* **INPUT RECORDS**:
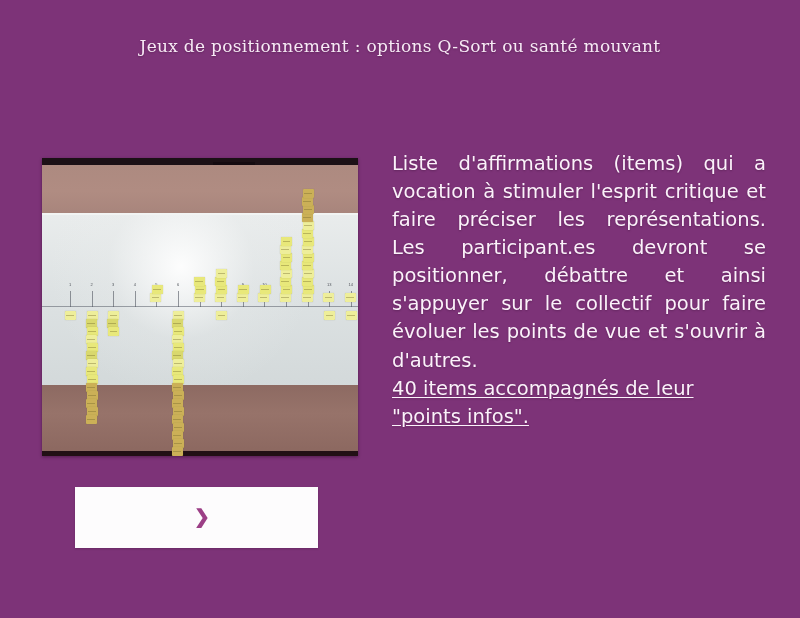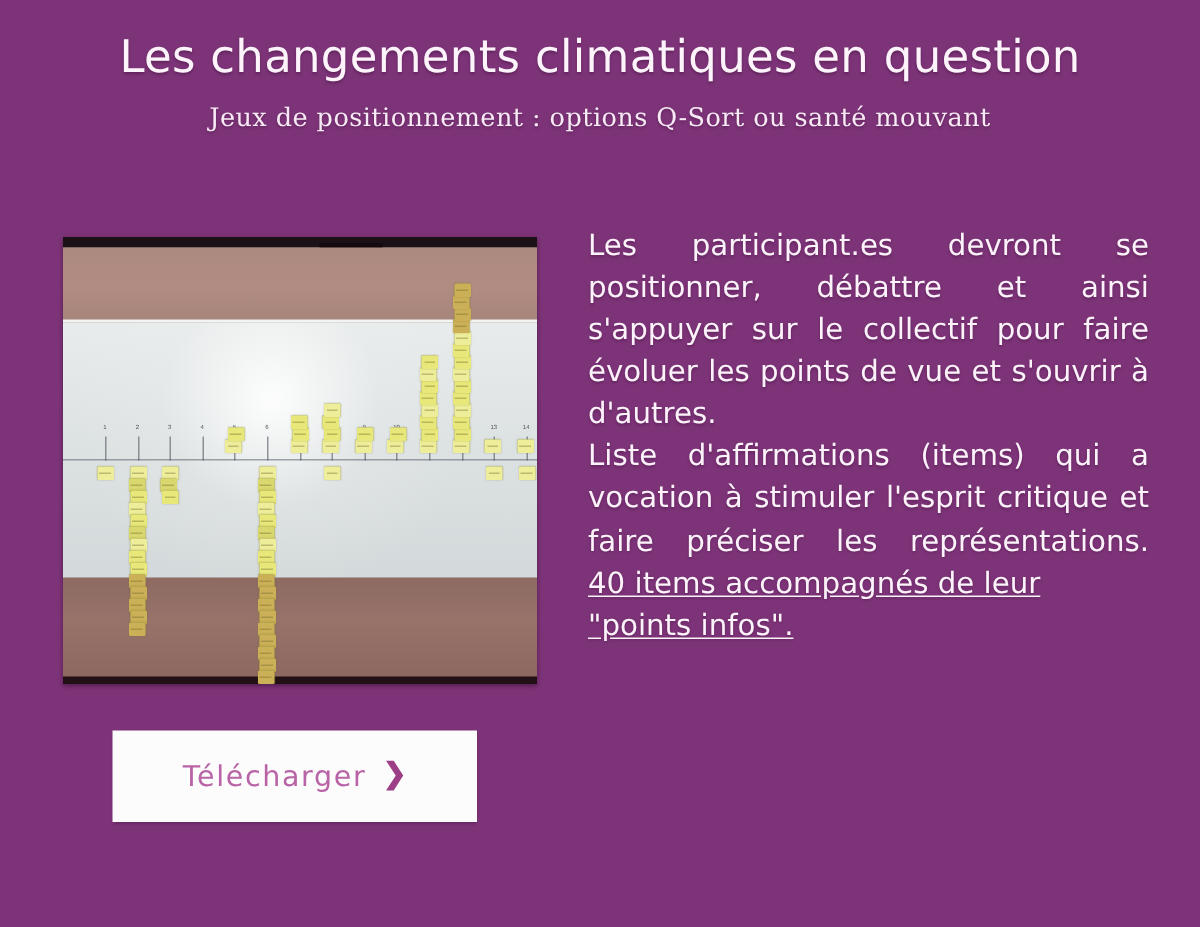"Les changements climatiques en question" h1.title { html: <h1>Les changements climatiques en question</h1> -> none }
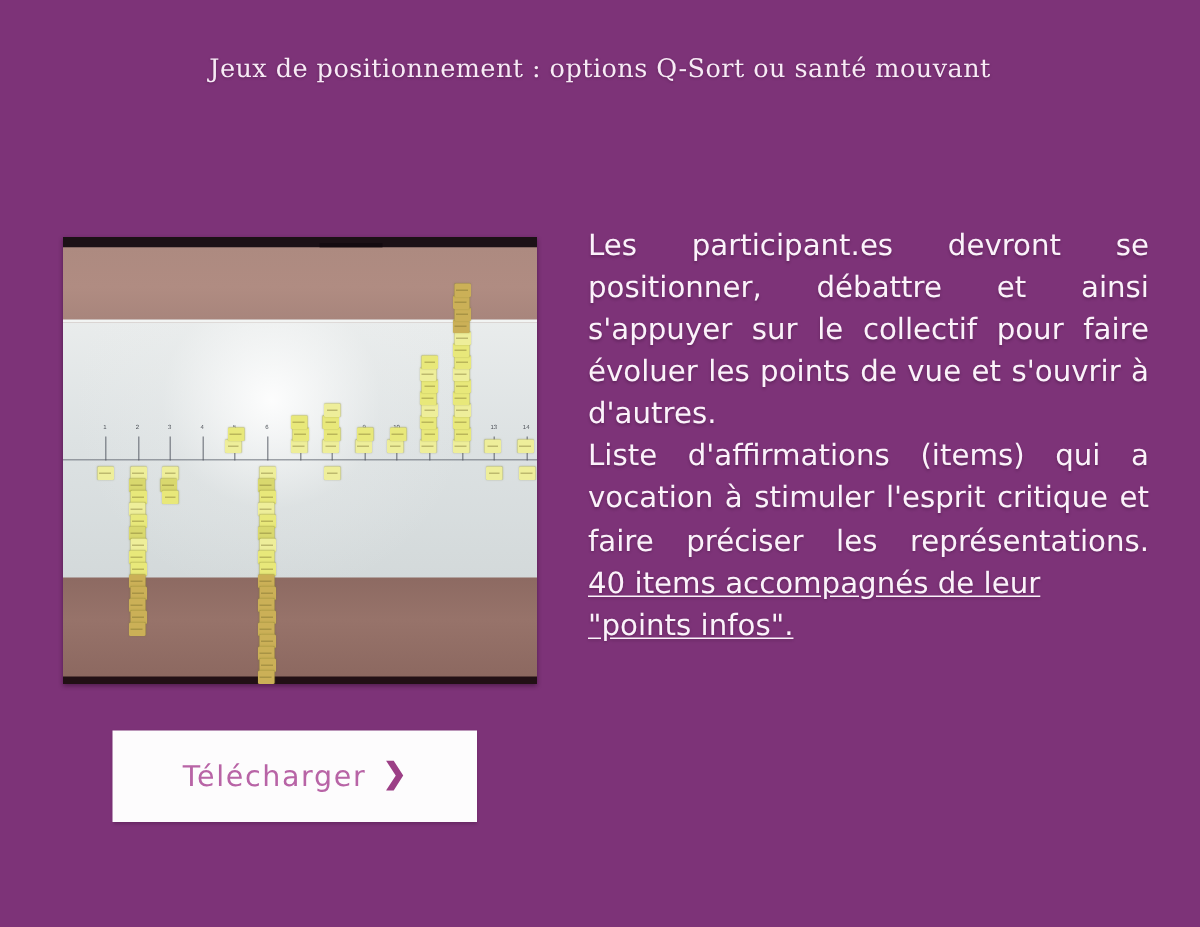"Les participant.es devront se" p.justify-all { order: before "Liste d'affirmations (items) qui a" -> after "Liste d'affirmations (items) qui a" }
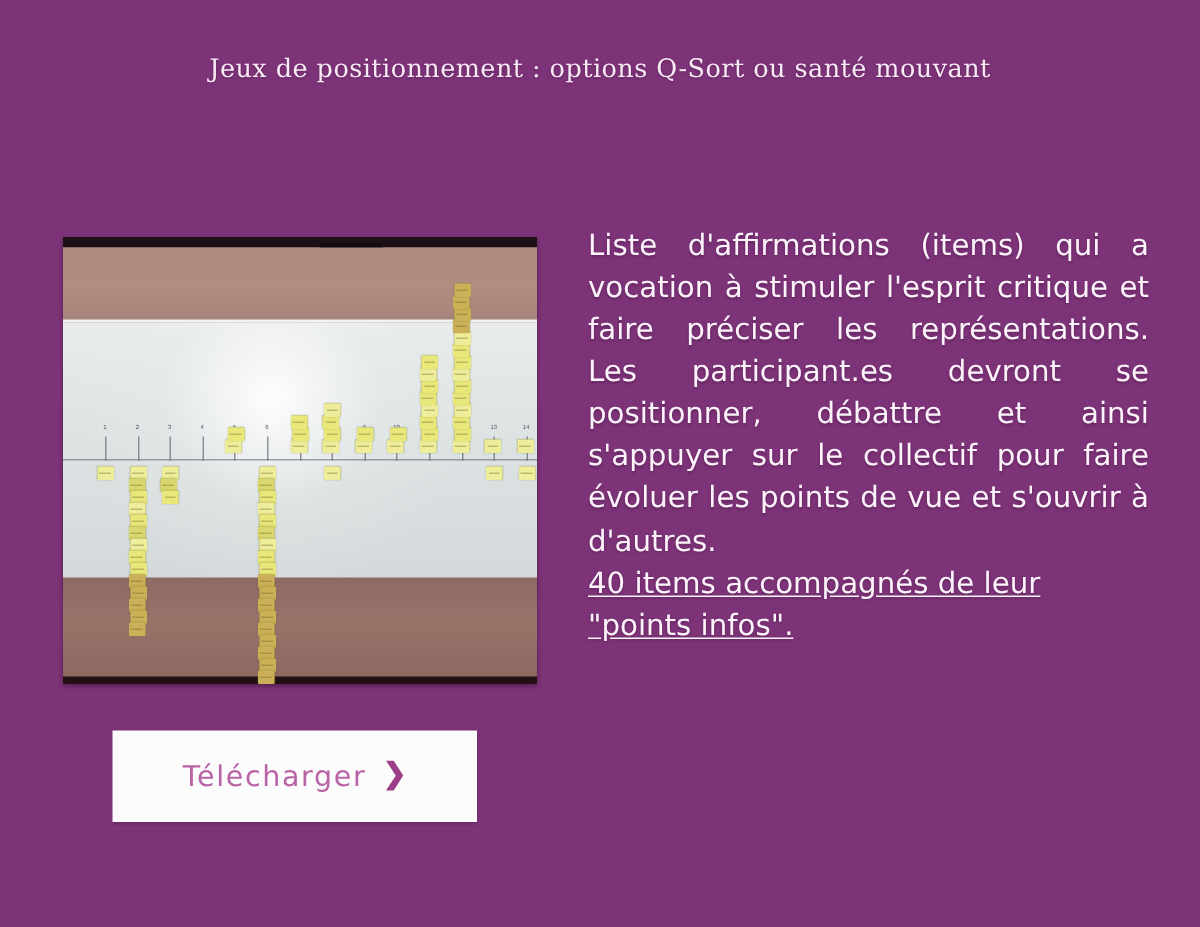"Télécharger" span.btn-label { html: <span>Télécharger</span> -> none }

==

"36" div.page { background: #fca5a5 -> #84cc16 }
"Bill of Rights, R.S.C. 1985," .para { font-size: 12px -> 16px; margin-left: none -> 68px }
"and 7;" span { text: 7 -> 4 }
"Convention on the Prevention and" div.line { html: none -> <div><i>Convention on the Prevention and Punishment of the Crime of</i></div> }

* **TASK INSTRUCTIONS**: Copy out the lines above exactly, beginning at the one that contains "text: 7 -> 4" and ending at the one that contains "html: none ->".

* **EXPECTED ANSWER**:
"and 7;" span { text: 7 -> 4 }
"Convention on the Prevention and" div.line { html: none -> <div><i>Convention on the Prevention and Punishment of the Crime of</i></div> }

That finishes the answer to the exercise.